Abortion: Why Is The Court Using Religious Belief To Alter What Should Be Secular Law?
Republicans not only cling to minority rule, they now want to go to the next step and impose a neofascist Taliban-style government on America run by the morbidly rich and fanatically religious
By Thom Hartmann

Minority rule is killing America. This is most obvious in our Senate and Supreme Court, although it's also hurt the credibility of the presidency and is damaging many of our states.

It's happening because of two issues dating back to the founding of our republic, which brought us the Electoral College and unequal representation in the US Senate.

First, here's how the Electoral College came about, stripped of all the mythology (hint: it mostly had to do with avoiding somebody like Donald Trump ending up in the White House):

After the Revolutionary War, the nation was abuzz about one of that war's most decorated soldiers, Benedict Arnold, once considered a shoo-in for high elected office, selling out to the British in exchange for money and a title.

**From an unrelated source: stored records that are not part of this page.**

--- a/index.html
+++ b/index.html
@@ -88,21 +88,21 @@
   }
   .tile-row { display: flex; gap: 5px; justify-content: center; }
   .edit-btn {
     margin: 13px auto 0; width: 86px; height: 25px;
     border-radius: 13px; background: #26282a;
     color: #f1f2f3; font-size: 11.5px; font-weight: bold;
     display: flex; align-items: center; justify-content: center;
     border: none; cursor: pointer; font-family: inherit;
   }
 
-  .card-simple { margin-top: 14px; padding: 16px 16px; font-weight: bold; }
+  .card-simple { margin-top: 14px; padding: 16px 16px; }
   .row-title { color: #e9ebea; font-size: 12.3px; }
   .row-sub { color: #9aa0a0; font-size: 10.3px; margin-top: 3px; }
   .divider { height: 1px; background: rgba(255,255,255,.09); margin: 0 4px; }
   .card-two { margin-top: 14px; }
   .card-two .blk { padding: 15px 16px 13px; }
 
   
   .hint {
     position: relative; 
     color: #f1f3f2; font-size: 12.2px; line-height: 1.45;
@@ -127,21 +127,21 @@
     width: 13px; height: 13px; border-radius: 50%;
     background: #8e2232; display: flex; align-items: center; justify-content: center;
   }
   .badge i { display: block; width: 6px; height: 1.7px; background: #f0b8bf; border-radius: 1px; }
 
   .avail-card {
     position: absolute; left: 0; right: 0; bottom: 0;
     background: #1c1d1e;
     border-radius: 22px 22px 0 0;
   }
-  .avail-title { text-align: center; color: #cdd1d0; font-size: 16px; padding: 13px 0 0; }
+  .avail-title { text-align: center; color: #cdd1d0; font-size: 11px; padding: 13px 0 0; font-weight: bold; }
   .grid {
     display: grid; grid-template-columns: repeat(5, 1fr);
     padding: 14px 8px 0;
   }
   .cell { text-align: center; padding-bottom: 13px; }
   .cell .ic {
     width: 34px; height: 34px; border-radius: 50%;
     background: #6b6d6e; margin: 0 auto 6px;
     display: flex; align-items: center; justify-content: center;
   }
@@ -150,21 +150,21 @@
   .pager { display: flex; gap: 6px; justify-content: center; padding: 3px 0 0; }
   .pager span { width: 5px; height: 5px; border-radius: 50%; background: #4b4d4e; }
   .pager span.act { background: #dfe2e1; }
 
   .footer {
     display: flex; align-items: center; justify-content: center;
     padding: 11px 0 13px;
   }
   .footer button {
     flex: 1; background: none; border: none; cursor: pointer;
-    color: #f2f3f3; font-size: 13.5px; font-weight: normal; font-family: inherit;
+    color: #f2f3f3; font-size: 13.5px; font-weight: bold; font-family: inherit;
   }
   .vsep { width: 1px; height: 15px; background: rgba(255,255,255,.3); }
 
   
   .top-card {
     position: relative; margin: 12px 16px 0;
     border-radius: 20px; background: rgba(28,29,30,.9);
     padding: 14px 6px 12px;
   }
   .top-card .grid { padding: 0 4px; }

Arnold's name had been floated for president, and it raised the question of how we could make sure that a stooge working for a foreign government -or just for his own enrichment -didn't end up in the White House.

Back then, America was so spread out it would be difficult for most citizen/voters to get to know a presidential candidate well enough to spot a spy or traitor, Alexander Hamilton explained in Federalist 68. Therefore, the electors -having no other governmental duty, obligation, or responsibility -would be sure to catch one if it was tried.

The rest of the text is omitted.